Content revision data

*** Begin section ***

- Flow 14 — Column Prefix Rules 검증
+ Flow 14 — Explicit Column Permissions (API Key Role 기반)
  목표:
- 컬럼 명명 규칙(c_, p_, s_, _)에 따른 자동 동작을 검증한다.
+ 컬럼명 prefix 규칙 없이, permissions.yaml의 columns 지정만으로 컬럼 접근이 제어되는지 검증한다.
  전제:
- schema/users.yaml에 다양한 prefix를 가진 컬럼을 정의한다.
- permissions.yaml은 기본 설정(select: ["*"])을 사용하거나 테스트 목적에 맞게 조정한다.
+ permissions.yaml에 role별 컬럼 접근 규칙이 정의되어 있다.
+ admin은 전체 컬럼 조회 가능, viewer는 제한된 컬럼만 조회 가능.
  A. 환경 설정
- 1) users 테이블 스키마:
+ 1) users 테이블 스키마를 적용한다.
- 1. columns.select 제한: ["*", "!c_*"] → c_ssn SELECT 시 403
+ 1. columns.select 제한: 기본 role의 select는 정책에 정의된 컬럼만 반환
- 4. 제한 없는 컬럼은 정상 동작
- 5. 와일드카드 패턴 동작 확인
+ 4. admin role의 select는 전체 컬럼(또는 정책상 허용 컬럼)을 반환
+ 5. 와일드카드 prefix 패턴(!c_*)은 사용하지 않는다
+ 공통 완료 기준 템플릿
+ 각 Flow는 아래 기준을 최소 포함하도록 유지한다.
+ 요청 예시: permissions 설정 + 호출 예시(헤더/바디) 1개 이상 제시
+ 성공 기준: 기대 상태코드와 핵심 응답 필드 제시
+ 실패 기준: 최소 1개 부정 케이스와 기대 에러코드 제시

*** End section ***
*** Begin section ***

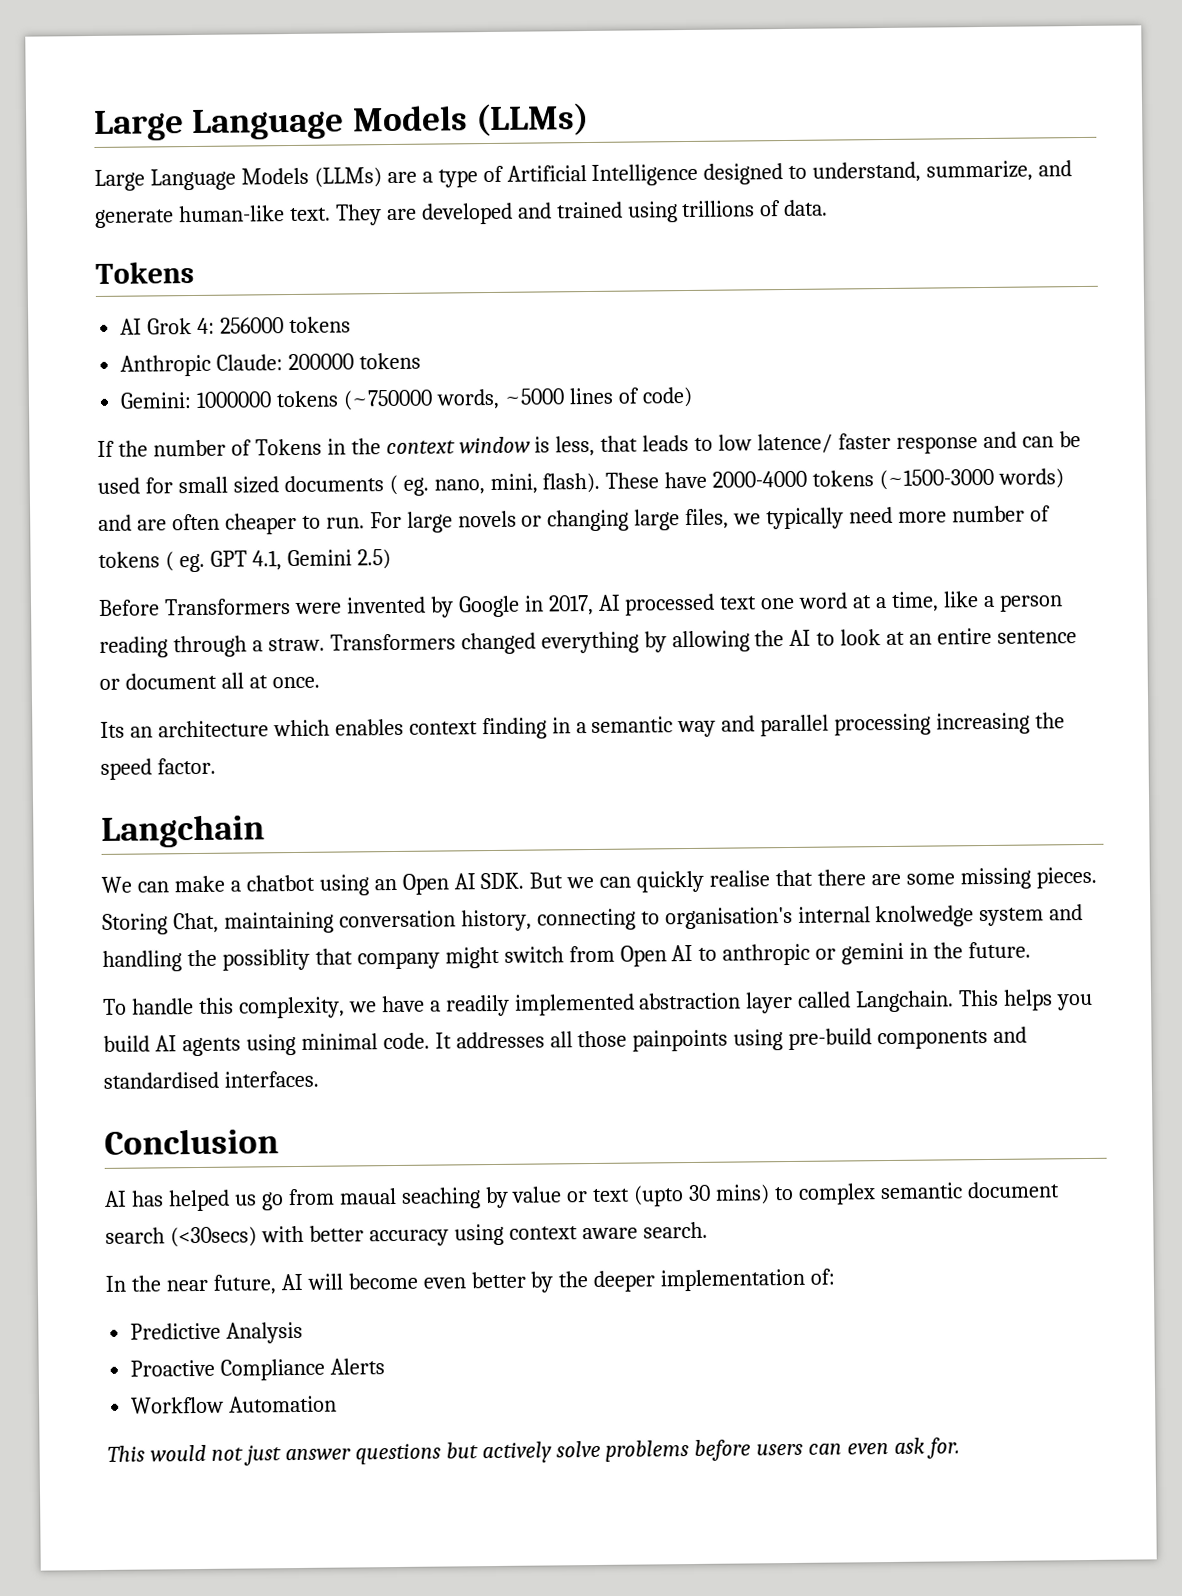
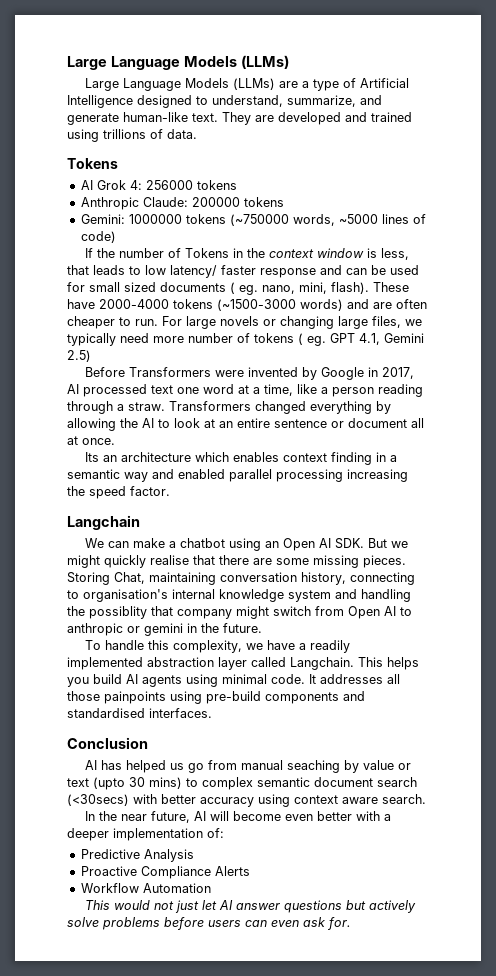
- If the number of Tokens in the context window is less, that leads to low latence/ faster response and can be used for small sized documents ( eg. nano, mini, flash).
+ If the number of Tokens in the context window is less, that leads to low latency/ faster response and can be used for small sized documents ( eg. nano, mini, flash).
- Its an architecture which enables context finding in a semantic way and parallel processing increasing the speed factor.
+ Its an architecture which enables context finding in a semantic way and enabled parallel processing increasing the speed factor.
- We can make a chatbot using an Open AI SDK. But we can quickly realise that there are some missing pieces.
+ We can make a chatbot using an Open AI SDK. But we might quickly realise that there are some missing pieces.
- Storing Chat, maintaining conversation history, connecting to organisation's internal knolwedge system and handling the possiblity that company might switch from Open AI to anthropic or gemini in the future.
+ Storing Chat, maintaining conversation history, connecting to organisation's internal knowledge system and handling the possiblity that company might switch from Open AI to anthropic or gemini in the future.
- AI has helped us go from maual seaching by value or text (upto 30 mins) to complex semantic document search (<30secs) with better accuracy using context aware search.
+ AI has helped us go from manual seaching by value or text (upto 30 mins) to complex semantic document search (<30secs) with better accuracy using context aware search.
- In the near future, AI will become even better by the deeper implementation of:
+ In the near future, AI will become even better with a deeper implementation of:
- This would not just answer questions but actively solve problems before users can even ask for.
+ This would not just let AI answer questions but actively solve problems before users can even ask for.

*** End section ***

Copy out the range of lines above starting at the line with "- 1. columns.select" and ending at the line with "케이스와 기대 에러코드 제시", exactly and including both.

- 1. columns.select 제한: ["*", "!c_*"] → c_ssn SELECT 시 403
+ 1. columns.select 제한: 기본 role의 select는 정책에 정의된 컬럼만 반환
- 4. 제한 없는 컬럼은 정상 동작
- 5. 와일드카드 패턴 동작 확인
+ 4. admin role의 select는 전체 컬럼(또는 정책상 허용 컬럼)을 반환
+ 5. 와일드카드 prefix 패턴(!c_*)은 사용하지 않는다
+ 공통 완료 기준 템플릿
+ 각 Flow는 아래 기준을 최소 포함하도록 유지한다.
+ 요청 예시: permissions 설정 + 호출 예시(헤더/바디) 1개 이상 제시
+ 성공 기준: 기대 상태코드와 핵심 응답 필드 제시
+ 실패 기준: 최소 1개 부정 케이스와 기대 에러코드 제시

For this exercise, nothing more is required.